Sorry Rmaddy; I didn't realize this was posted in the HerSailnet forum. I just use the "new" and "popular" functions to find what I hope are interesting threads, and try to contribute; I don't look at what forum it's posted in. Aside from mistaking you for a "him" instead of a "her", I don't think any of my comments or suggestions is otherwise invalidated by my or your gender. Regardless of whether you sit or stand to pee, most of us want a bit of privacy.


----------



## Minnewaska (Feb 21, 2010)

Still have not seen any articulation on how an ask for day-overnight-sailers with an enclosed head is gender specific. If one only values responses based on the gender of the responder, that's not right. I don't even know the gender of most posters here.

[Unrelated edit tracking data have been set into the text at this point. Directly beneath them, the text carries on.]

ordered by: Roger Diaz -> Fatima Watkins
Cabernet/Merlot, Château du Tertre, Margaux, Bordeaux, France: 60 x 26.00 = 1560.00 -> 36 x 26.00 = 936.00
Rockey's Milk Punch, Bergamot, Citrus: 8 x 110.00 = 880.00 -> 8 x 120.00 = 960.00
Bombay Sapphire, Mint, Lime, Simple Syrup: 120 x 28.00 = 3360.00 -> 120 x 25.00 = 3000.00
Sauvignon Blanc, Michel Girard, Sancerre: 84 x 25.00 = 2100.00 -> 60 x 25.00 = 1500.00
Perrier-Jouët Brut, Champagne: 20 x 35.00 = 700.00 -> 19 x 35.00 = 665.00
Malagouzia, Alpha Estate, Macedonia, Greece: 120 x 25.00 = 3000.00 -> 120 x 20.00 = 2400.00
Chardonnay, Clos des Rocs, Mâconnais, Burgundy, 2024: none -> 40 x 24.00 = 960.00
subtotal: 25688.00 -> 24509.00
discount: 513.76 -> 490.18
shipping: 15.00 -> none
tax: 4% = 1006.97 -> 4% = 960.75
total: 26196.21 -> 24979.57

I went back and read the origin of the "her" forum. Ironically, one of the more prolific female posters of the time, was cautious about it's need, if not actually opposed. It was men who were trying to create more inclusion. 

The desire to be more inclusive is important and hope the entire sport can become more so. Trying to get there, by excluding or devaluing the opposite gender, is just repeating the problem, isn't it.


----------



## emcentar (Apr 28, 2009)

I'd say wrt sailing, gender probably matters most in two things: (1) how you are treated on the boat and how that impacts your enjoyment of sailing, and (2) aversion of exposed heads and porti-pottis.

You gentlemen have all been peeing in front of your friends and your bosses your entire lives, you're more inured to it, probably.


----------



## mstern (May 26, 2002)

emcentar said:


> I'd say wrt sailing, gender probably matters most in two things: (1) how you are treated on the boat and how that impacts your enjoyment of sailing, and (2) aversion of exposed heads and porti-pottis.
> 
> You gentlemen have all been peeing in front of your friends and your bosses your entire lives, you're more inured to it, probably.


A very wise and strong-willed feminist I knew back in the day used to insist that the concept of p*** envy was total hors**. Except, she said, when on a camping trip.


----------



## Minnewaska (Feb 21, 2010)

emcentar said:


> You gentlemen have all been peeing in front of your friends and your bosses your entire lives


Not all.


----------



## SchockT (May 21, 2012)

emcentar said:


> I'd say wrt sailing, gender probably matters most in two things: (1) how you are treated on the boat and how that impacts your enjoyment of sailing, and (2) aversion of exposed heads and porti-pottis.
> 
> You gentlemen have all been peeing in front of your friends and your bosses your entire lives, you're more inured to it, probably.


I have raced with women on the crews of many race boats over the years and the vast majority have been treated no different than the guys on the crew. The expectations were the same as the guys...do your job, and try not to screw up! Certainly the women need to be able to handle the banter on board, and for the most part they could give as well as they got. On the smaller boats that didn't have heads they were up to the challenge of using a bucket to pee, and everyone respected their privacy when the time came. I do recall one particular incident where one of the crew was trying to pee into a flimsy ice-cream bucket and we hit a wave...she lost her balance and sat on the bucket and crushed it..we all laughed including her. Just another sailing story that still gets told. One girl whipped out a "female director cup" that looked like a funnel that she stuffed down her pants so she could try peeing over the side....it didn't work very well!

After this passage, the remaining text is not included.